Bulletstorm
Bulletstorm is a colorful game. Most of those hues come from gushes of blood and blue bursts of profanity, both of which serve the futuristic first-person shooter well. Players kick, whip, and blast through an army of gang-bangers, mutants, and super-soldiers. Bulletstorm’s lore never explicitly states that human civilization will eventually coalesce around the philosophies of Full Metal Jacket’s R. Lee Ermey. But there’s no better explanation for a culture that communicates almost exclusively in newly-coined compound curses.
Bulletstorm’s primary pottymouth is Grayson Hunt, a government assassin on a rogue revenge kick. His mission to kill the general who tricked him into snuffing civilians leads him to Stygia—a vacation planet turned deathtrap by those gangs and mutants, plus local wildlife. General Sarranno, the game’s Alpha Ermey, was using Stygia as a secret training ground, hence the game’s system for celebrating creative sadism: Fox News made a stink around the fact that Bulletstorm rewards players in neon for shooting an enemy in the balls. But the allure of high scores and gruesome kills aren’t the game’s greatest innovation. The game’s smartest move is a clever sidestep around the game-breaking problems of bullet time.

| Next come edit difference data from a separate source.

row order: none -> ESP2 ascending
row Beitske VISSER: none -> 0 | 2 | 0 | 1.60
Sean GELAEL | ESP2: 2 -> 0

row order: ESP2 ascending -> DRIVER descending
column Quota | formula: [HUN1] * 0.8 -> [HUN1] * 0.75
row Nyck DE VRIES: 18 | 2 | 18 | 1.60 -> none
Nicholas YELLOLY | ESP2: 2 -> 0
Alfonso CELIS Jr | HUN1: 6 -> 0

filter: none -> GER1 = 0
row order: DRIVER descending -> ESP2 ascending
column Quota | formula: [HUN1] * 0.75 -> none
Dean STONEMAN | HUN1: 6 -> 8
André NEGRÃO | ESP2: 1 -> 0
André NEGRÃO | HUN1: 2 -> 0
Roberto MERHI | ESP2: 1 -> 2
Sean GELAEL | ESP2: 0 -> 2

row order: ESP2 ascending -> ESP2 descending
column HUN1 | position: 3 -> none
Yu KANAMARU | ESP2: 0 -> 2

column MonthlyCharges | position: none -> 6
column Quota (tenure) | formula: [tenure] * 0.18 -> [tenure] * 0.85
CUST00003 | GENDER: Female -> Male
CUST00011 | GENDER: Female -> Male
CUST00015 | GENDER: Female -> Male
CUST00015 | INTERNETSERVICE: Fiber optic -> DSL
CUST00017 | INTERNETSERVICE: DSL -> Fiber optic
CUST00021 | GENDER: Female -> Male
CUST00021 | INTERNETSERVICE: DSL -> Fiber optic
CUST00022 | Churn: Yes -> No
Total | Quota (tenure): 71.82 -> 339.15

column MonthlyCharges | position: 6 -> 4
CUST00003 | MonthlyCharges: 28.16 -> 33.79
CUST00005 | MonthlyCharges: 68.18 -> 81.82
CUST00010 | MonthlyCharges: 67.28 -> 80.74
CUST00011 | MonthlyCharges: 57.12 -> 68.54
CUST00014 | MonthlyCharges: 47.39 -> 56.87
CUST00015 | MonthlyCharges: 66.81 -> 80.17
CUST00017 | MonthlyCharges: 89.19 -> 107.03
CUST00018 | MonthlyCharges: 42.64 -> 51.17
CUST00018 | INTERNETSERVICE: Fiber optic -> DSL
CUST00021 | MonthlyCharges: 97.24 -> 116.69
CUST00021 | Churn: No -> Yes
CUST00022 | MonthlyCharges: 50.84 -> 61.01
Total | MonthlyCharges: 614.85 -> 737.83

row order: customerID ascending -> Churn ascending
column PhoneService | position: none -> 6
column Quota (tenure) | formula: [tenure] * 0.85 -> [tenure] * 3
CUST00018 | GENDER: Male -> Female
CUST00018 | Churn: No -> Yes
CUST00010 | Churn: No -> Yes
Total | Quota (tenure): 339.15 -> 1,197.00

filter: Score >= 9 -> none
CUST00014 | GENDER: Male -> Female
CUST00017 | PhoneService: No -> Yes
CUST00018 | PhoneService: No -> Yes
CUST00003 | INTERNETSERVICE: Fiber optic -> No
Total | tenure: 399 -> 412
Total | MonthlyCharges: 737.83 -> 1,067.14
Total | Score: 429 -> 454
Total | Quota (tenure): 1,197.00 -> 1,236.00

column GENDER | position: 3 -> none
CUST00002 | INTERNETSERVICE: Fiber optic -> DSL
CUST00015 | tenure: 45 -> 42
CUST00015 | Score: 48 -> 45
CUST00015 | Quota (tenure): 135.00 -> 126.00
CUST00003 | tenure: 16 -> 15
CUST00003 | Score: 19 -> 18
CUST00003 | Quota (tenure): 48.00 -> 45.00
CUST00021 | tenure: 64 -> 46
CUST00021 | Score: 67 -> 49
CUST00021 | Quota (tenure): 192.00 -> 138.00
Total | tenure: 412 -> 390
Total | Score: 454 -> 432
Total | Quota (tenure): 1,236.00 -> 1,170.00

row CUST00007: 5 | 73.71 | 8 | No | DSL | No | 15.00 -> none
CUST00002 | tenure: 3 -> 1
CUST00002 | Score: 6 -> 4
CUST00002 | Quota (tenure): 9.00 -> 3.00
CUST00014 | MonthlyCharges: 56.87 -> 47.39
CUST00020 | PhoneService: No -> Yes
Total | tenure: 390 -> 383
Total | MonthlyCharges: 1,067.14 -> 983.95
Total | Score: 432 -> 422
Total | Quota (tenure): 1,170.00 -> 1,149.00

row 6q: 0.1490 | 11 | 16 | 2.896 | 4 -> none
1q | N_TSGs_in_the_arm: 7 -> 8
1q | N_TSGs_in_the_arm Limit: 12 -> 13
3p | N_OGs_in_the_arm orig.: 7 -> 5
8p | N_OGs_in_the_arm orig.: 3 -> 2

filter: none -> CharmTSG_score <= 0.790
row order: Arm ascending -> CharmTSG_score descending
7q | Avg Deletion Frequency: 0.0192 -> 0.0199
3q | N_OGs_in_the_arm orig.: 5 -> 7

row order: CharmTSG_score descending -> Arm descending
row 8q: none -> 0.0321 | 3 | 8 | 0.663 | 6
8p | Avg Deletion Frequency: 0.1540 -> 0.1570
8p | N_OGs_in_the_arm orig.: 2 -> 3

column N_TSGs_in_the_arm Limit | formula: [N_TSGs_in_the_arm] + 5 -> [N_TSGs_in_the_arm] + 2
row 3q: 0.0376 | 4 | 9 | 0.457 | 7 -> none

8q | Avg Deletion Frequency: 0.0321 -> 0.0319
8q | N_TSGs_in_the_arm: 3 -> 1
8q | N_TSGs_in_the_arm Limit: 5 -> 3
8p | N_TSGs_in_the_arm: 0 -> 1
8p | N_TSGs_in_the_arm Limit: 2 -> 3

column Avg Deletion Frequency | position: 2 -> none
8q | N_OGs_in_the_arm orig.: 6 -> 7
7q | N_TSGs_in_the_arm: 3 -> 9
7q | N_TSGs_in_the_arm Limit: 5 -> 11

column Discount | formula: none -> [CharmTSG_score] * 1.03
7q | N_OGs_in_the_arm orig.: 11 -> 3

Slow-motion can be fun and empowering in a single-player campaign, but just doesn’t work when there’s more than one shooter. Bulletstorm’s solution involves enveloping an enemy in a tight field of slow time. The stinging touch of Hunt’s energy whip and the sole of his boot can send enemies reeling in a lazy tumble. That’s when you have your way with the target—propelling them into spikes, drilling them into walls, or filling their privates with lead. Best of all, these mechanics translate nicely to Anarchy, an online multiplayer mode where squads of four tag-team waves of hapless enemies.
Online play, with its reliance on synchronized kills, seems particularly sensitive to lag. But the moment-to-moment rewards of Bulletstorm’s communal murder are great. Few gaming experiences are more satisfying than using an energy whip to slam-dunk a bullet-riddled patsy whom a teammate has alley-ooped into the air. That’s more than enough motivation to make sure your maggot friends have FiOS.